Because the reactions which produce higher octane compounds (aliphatic in this
case) are endothermic (absorb heat) additional heaters are
installed between reactors to keep the reactants at the proper temperature. The
catalyst is a platinum (Pt) metal on an alumina (Al2O3) base. While
catalysts are never consumed in chemical reactions, they can be fouled,
making them less effective over time. The series of reactors used in Catalytic
Reforming are therefore designed to be disconnected, and swiveled out of place,
so the catalyst can be regenerated.
Alkylation
Alkylation is another process for producing high octane gasoline.
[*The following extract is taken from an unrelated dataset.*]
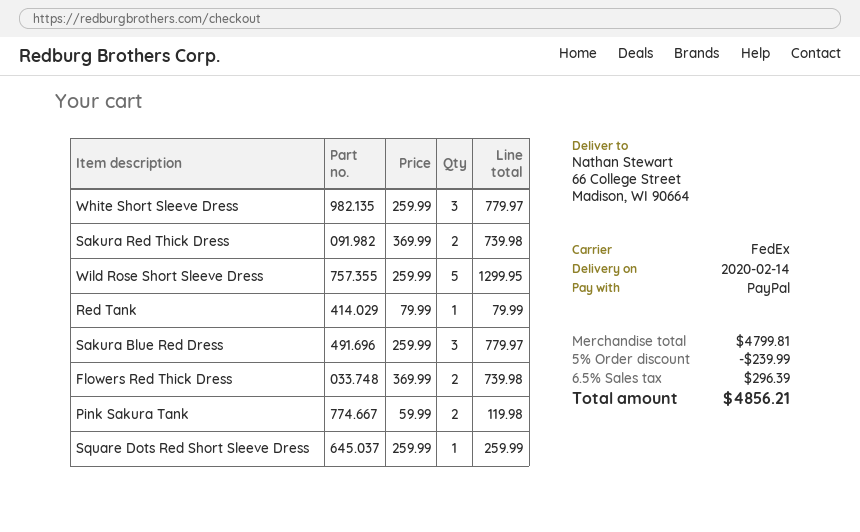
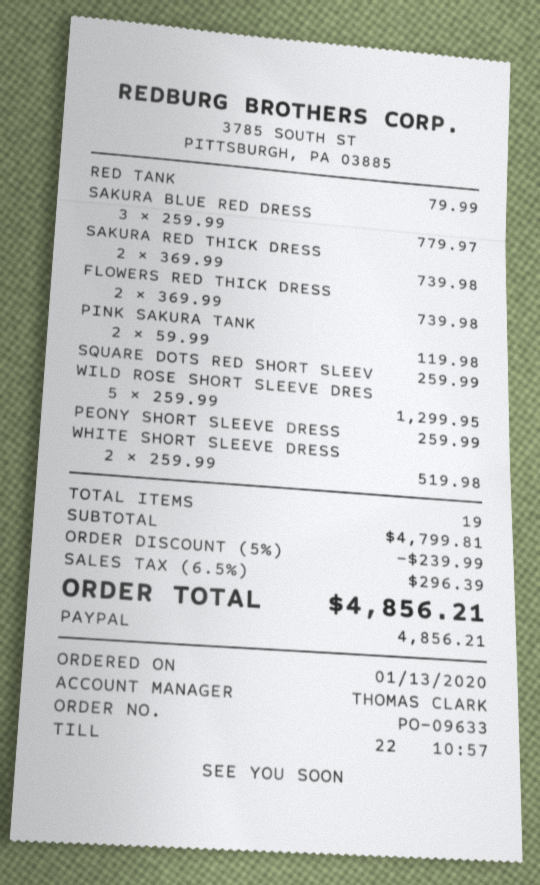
White Short Sleeve Dress: 3 x 259.99 = 779.97 -> 2 x 259.99 = 519.98
PEONY SHORT SLEEVE DRESS: none -> 1 x 259.99 = 259.99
The
reaction requires an acid catalyst (sulfuric acid, H2SO4 or hydrofluoric
acid, HF) at low temperatures (1-40 degrees Celsius) and low pressures
(1-10 atmospheres). The acid composition is usually kept at about 50% making the
mixture very corrosive.
Fluidized Catalytic Cracking
Catalytic Cracking takes long molecules and breaks them into
much smaller molecules. The cracking reaction is very
endothermic, and requires a large amount of heat. Another problem is that
reaction quickly fouls the Silica (SiO2) and alumina (Al2O3) catalyst
by forming coke on its surface. However, by using a fluidized bed to
slowly carry the catalyst upwards, and then sending it to a regenerator
where the coke can be burned off, the catalyst is continuously
regenerated. This system has the additional benefit of using the large
amounts of heat liberated in the exothermic regeneration reaction to heat
the cracking reactor. The FCC system is a brilliant reaction scheme,
which turns two negatives (heating and fouling) into a positive, thereby making
the process extremely economical.
Hydroprocessing
Hydroprocessing includes both hydrocracking and hydrotreating
techniques. Hydrotreating involves the addition of hydrogen atoms to molecules
without actually breaking the molecule into smaller pieces. Hydrotreating
involves temperatures of about 325 degrees Celsius and pressures of
about 50 atmospheres. Many catalysts will work, including; nickel,
palladium, platinum, cobalt, and iron. Hydrocracking breaks longer molecules
into smaller ones. Hydrocracking involves temperatures over 350
degrees Celsius and pressures up to 200 atmospheres. In both cases,
very long residence times (about an hour) are required because of the
slow nature of the reactions.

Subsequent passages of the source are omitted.